When using dynamic page templates, such as erb or haml, you can access Ruby helper methods that are baked in to Plate, or add your own. For more information about helpers, see the helpers doc.

Draft Posts

When creating a new post, you can choose to put it in the drafts folder, instead of the posts folder, to hide it from display until the post is complete. Once the post is ready for publishing, just add the following line to the meta data section at the top of the post:

publish: true

On the next site build, your post will automatically be moved to the appropriate spot in the posts folder.

By default, the plate post [Title] command does not use the drafts folder. To enable draft usage by default when a new post is generated, just change the following line in the config/plate.yml file to true:

posts:
  draft: true

Partials

Plate supports basic partial usage within dynamic pages. If your page is using Erb or Haml, you'll have access to partials. Partial files begin with an underscore, but are referenced in the render command without the underscore.

To display the contents of a partial located in content/partials/_header.html, use the following syntax:

render 'partials/header'

Partials also support local variables. To pass custom variables through to the partial view, just include a hash in the render call. Note that only dynamic template partials (such as those ending in .erb or .haml) will be able to take advantage of local variables.
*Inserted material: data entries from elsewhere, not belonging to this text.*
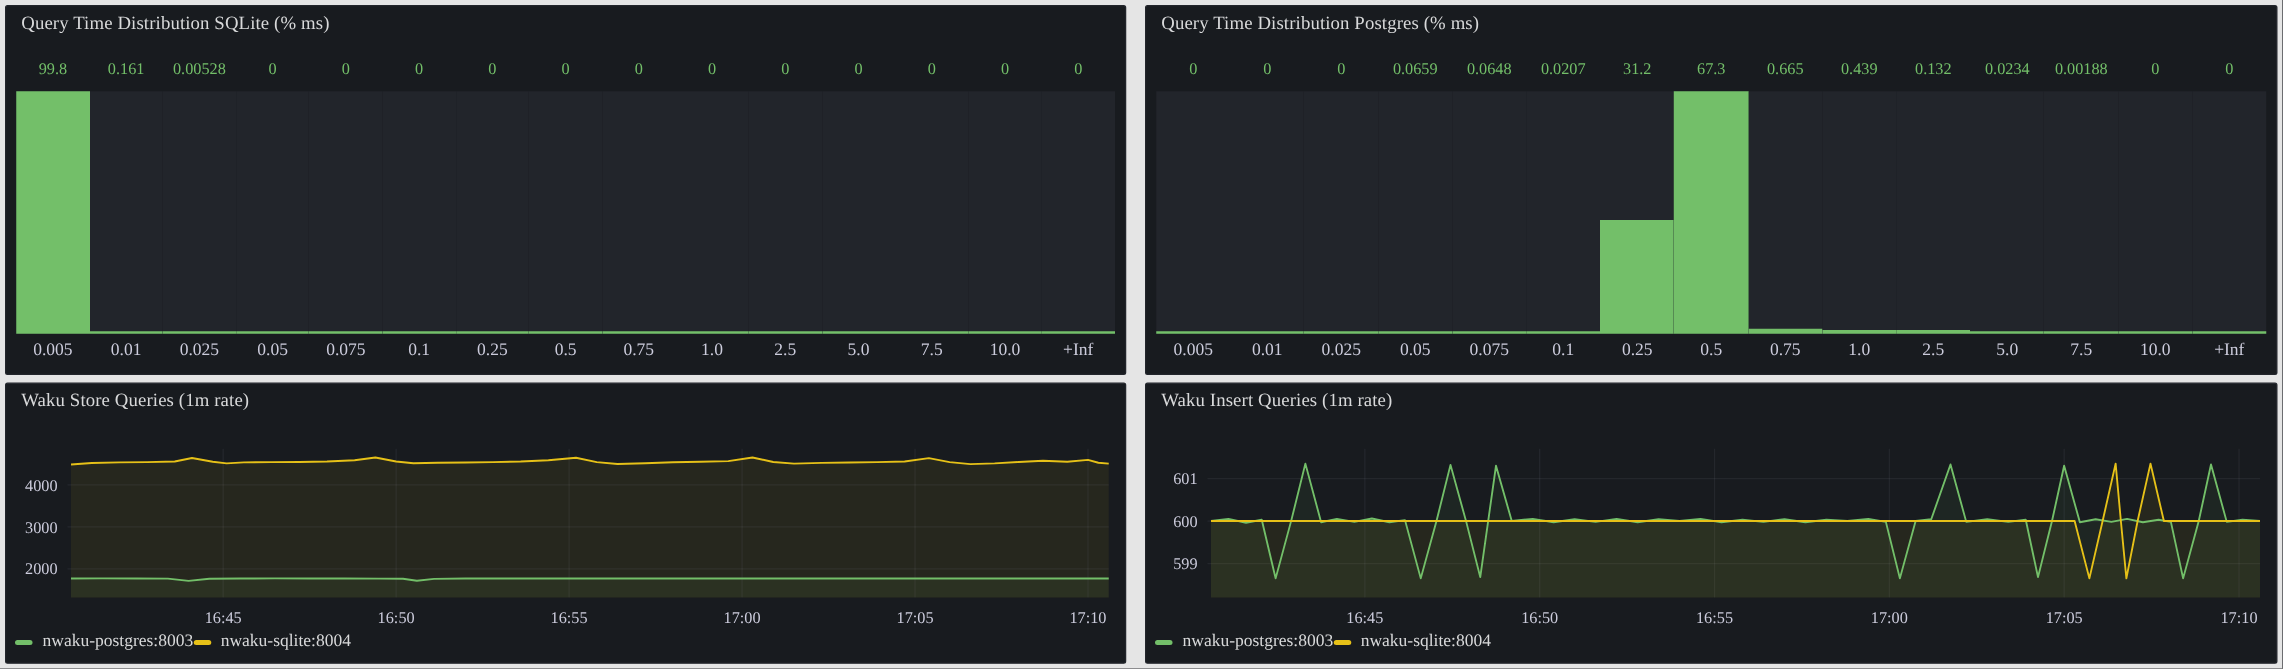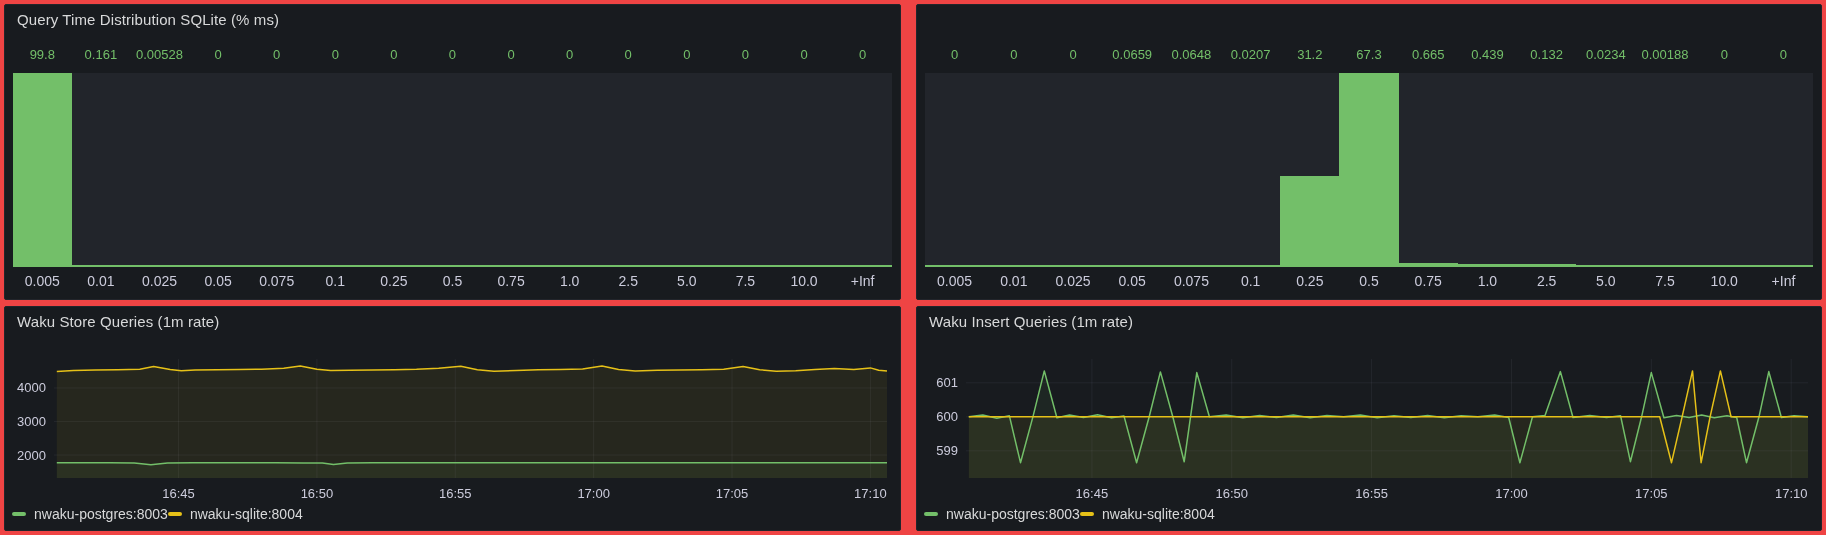"Query Time Distribution SQLite (%" .dashboard { background: #ef4444 -> #e5e5e5; font-family: Liberation Sans, sans-serif -> Liberation Serif, serif }
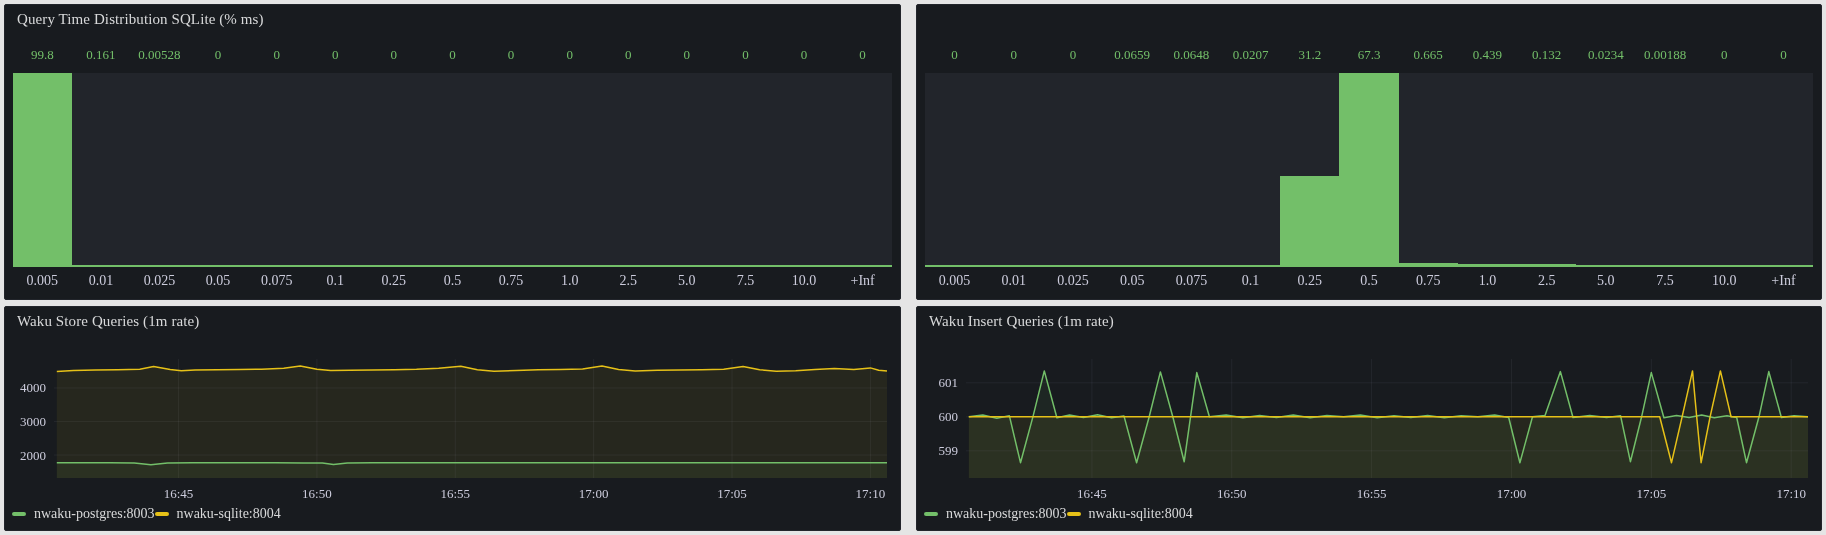"Query Time Distribution Postgres (%" h2.panel-title { html: none -> <h2>Query Time Distribution Postgres (% ms)</h2> }
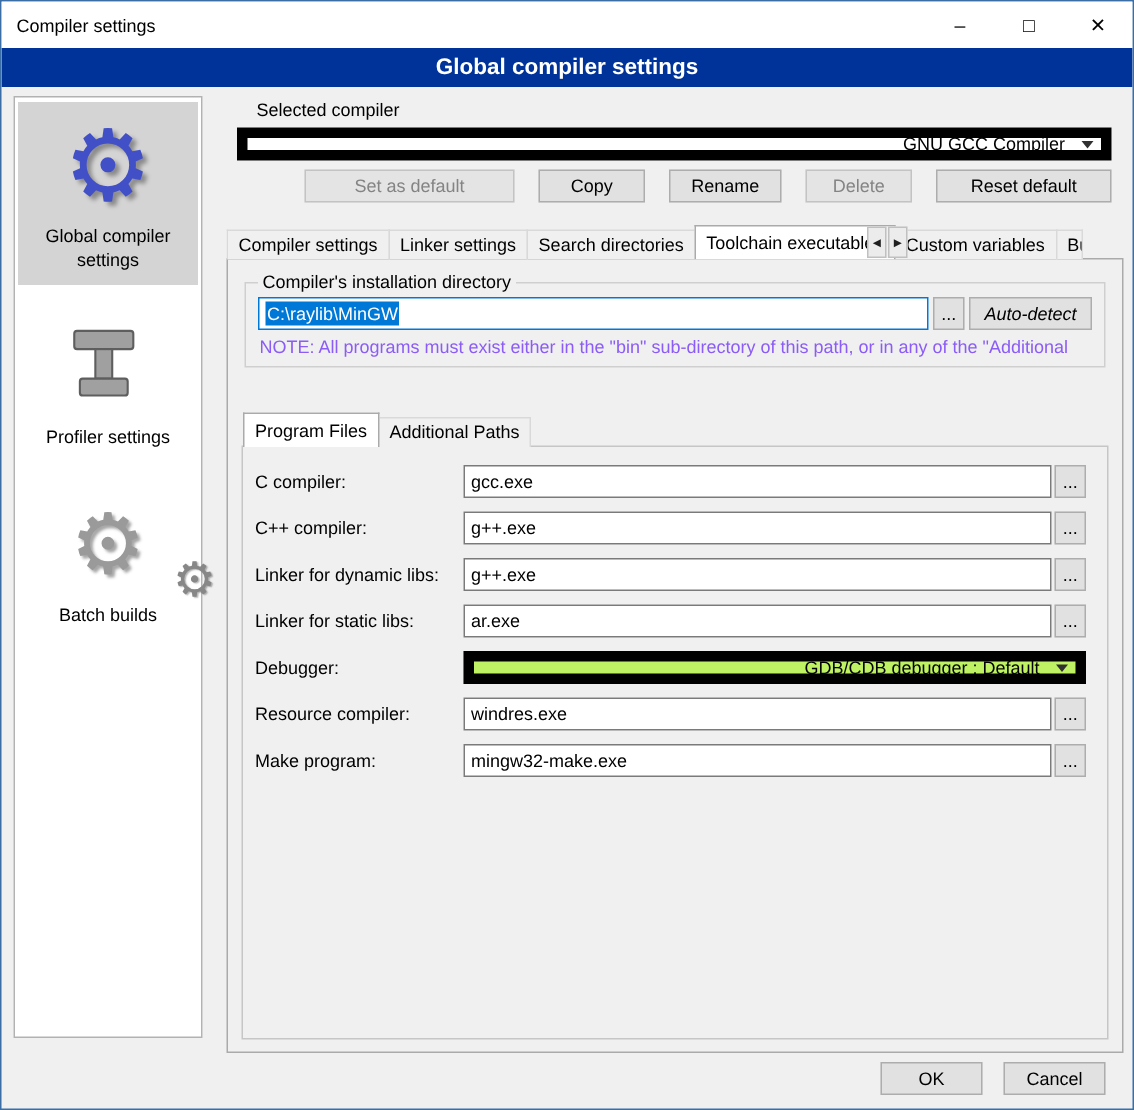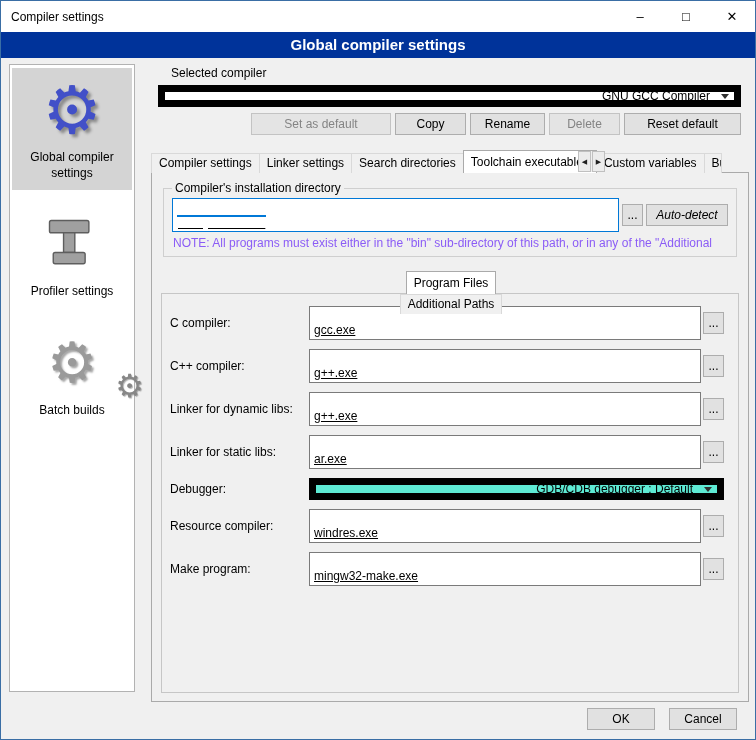"Set as default" .toolbar { gap: 4px -> 16px }
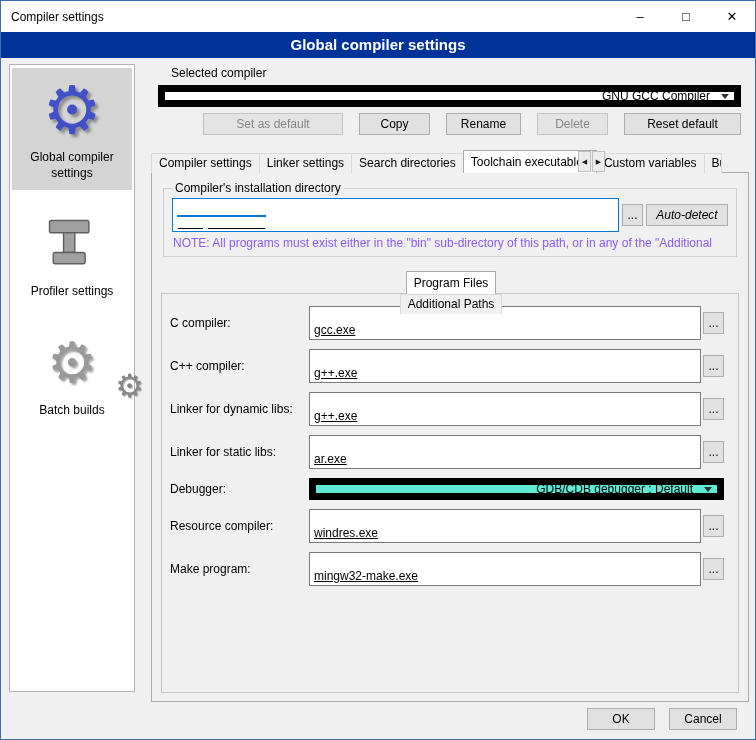"C:\raylib\MinGW" .text-input { align-items: none -> center; padding: 16px 4px -> 4px 4px; text-decoration: underline -> none }
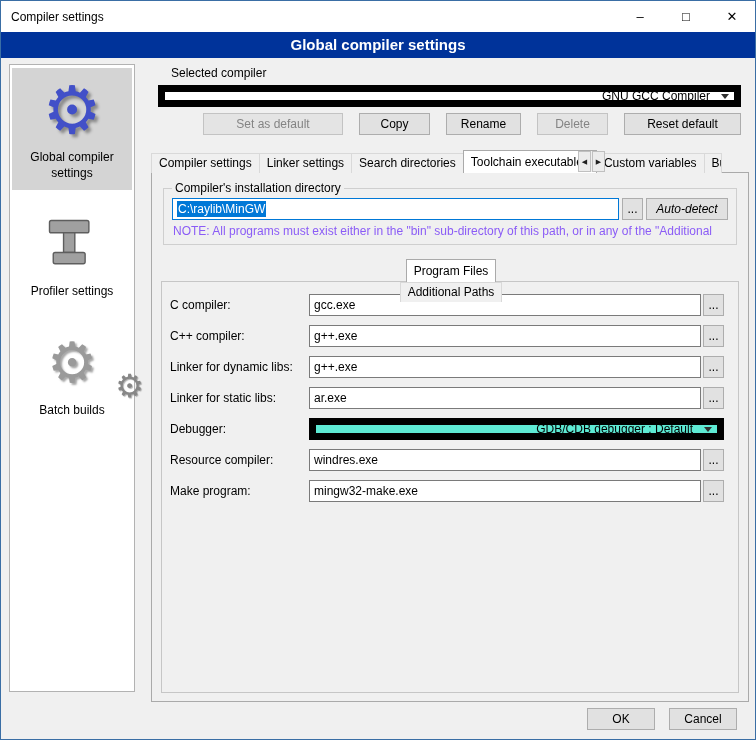"Program Files" .subtabs { align-items: center -> flex-end; flex-direction: column -> none; margin-top: 8px -> 24px }
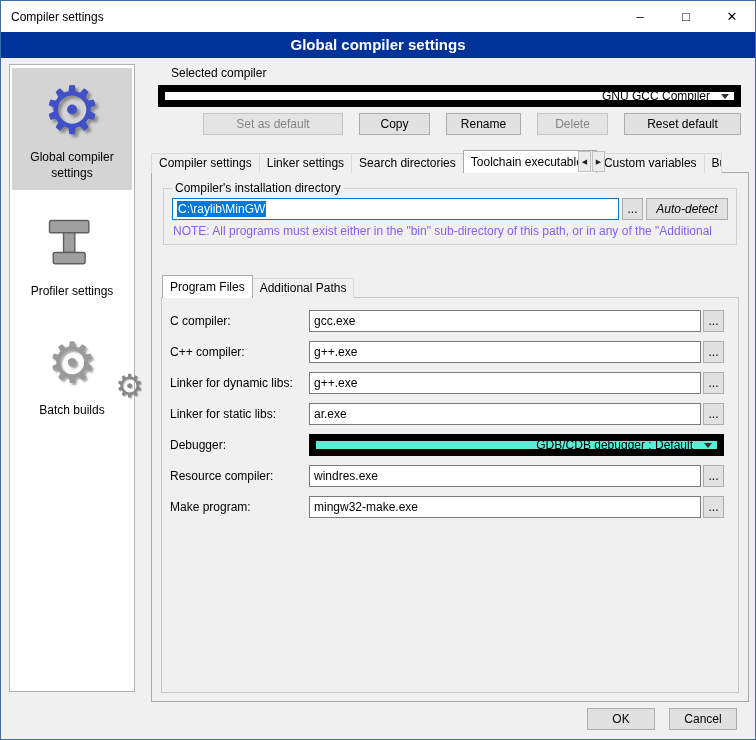"GDB/CDB debugger : Default" .debugger-combo { background: #5eead4 -> #bef264 }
render 'partials/header', :my => 'local', :vars => 'here'

Full Documentation

View the full documentation on rdoc.info

Issues

If you have any issues or find bugs running Plate, please report them on Github. While most functions should be stable, Plate is still in its infancy and certain issues may be present.

Testing

Plate is fully tested using Test Unit, Shoulda and Mocha. To run the test suite, bundle install then run:

rake test

License

Plate is released under the MIT license

Contributions and pull-requests are more than welcome.